[Data extracted from a collection]
=== Begin Enclosure ===

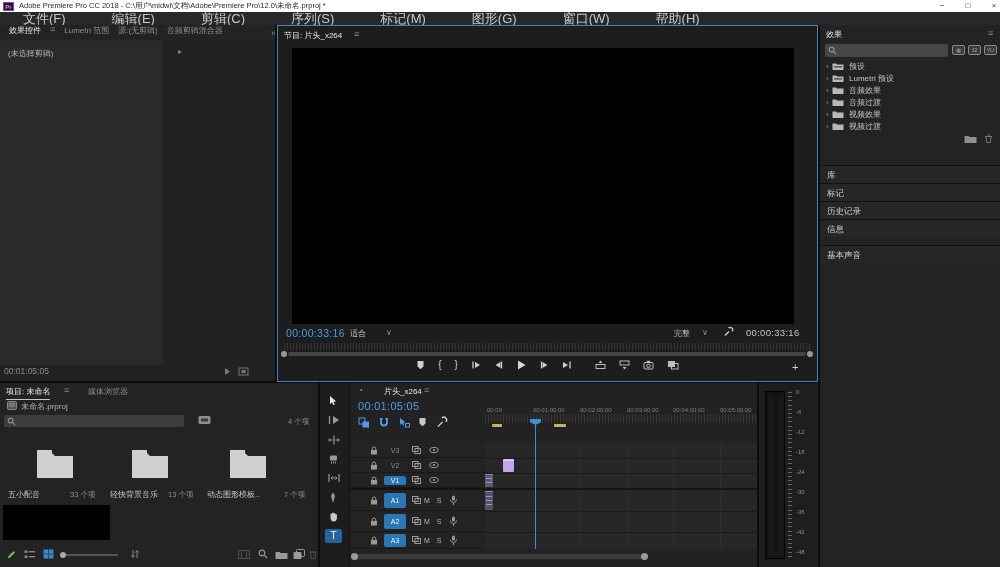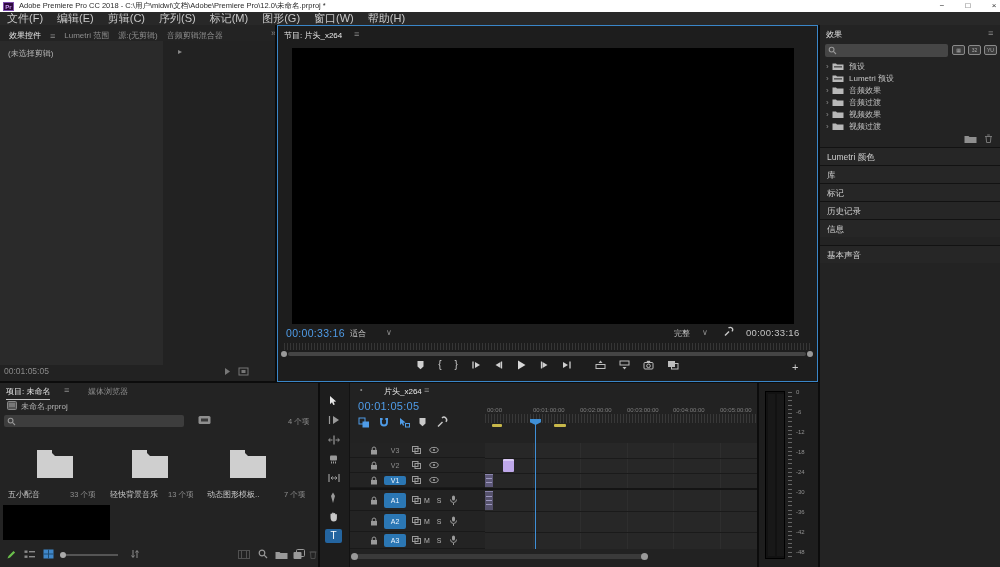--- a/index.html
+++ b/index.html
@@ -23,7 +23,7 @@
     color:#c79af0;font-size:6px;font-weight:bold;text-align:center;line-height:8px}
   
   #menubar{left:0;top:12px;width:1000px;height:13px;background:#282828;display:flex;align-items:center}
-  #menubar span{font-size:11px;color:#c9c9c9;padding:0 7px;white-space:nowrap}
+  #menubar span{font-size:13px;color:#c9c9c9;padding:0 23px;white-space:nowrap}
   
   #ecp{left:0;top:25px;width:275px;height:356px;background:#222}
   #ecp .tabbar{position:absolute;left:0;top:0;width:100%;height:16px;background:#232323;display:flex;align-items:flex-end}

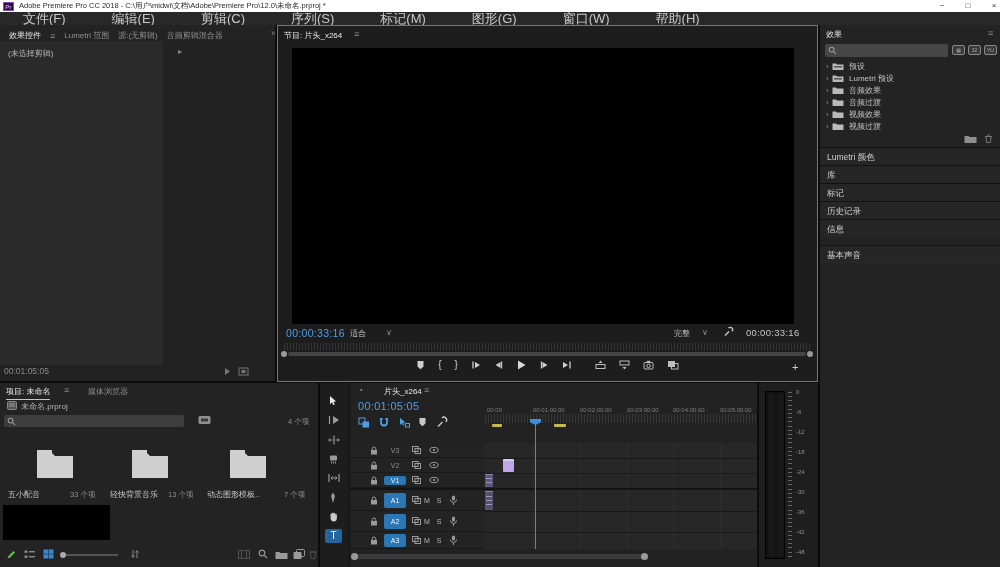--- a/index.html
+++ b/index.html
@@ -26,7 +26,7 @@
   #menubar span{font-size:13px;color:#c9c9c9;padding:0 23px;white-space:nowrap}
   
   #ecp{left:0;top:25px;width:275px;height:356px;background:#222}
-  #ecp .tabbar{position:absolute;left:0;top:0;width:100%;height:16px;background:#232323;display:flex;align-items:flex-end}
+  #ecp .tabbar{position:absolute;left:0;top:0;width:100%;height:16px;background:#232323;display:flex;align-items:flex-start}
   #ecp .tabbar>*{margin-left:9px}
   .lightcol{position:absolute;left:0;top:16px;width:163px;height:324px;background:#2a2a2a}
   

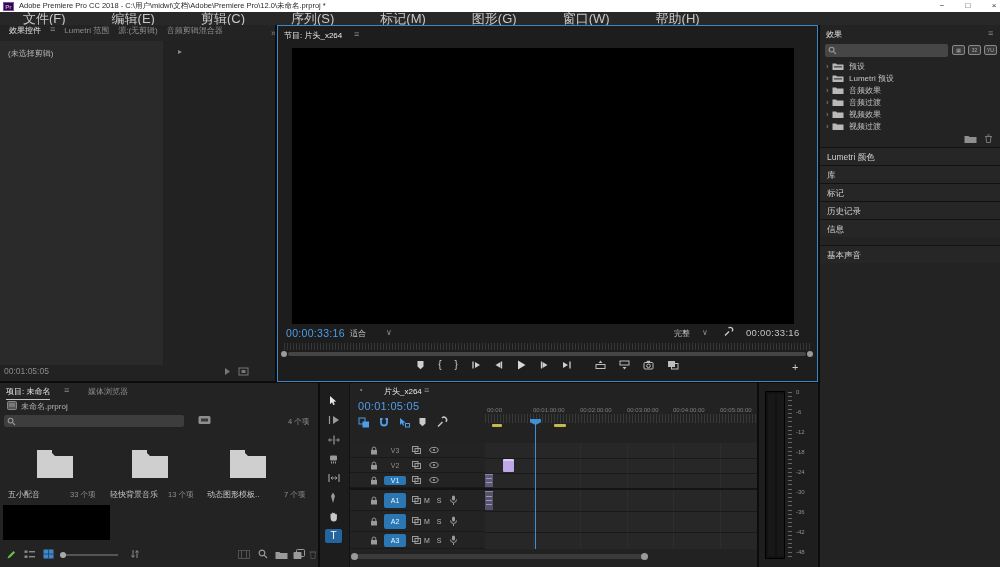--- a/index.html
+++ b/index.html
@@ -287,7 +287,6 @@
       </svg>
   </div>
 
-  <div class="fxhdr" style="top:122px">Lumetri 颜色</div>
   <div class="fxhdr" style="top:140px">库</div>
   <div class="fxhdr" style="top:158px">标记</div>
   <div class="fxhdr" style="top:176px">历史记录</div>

=== End Enclosure ===

Give back all of the entries above exactly, with the pictures excluded.

* _ANSWER BELOW_:
--- a/index.html
+++ b/index.html
@@ -23,7 +23,7 @@
     color:#c79af0;font-size:6px;font-weight:bold;text-align:center;line-height:8px}
   
   #menubar{left:0;top:12px;width:1000px;height:13px;background:#282828;display:flex;align-items:center}
-  #menubar span{font-size:11px;color:#c9c9c9;padding:0 7px;white-space:nowrap}
+  #menubar span{font-size:13px;color:#c9c9c9;padding:0 23px;white-space:nowrap}
   
   #ecp{left:0;top:25px;width:275px;height:356px;background:#222}
   #ecp .tabbar{position:absolute;left:0;top:0;width:100%;height:16px;background:#232323;display:flex;align-items:flex-end}

--- a/index.html
+++ b/index.html
@@ -26,7 +26,7 @@
   #menubar span{font-size:13px;color:#c9c9c9;padding:0 23px;white-space:nowrap}
   
   #ecp{left:0;top:25px;width:275px;height:356px;background:#222}
-  #ecp .tabbar{position:absolute;left:0;top:0;width:100%;height:16px;background:#232323;display:flex;align-items:flex-end}
+  #ecp .tabbar{position:absolute;left:0;top:0;width:100%;height:16px;background:#232323;display:flex;align-items:flex-start}
   #ecp .tabbar>*{margin-left:9px}
   .lightcol{position:absolute;left:0;top:16px;width:163px;height:324px;background:#2a2a2a}
   

--- a/index.html
+++ b/index.html
@@ -287,7 +287,6 @@
       </svg>
   </div>
 
-  <div class="fxhdr" style="top:122px">Lumetri 颜色</div>
   <div class="fxhdr" style="top:140px">库</div>
   <div class="fxhdr" style="top:158px">标记</div>
   <div class="fxhdr" style="top:176px">历史记录</div>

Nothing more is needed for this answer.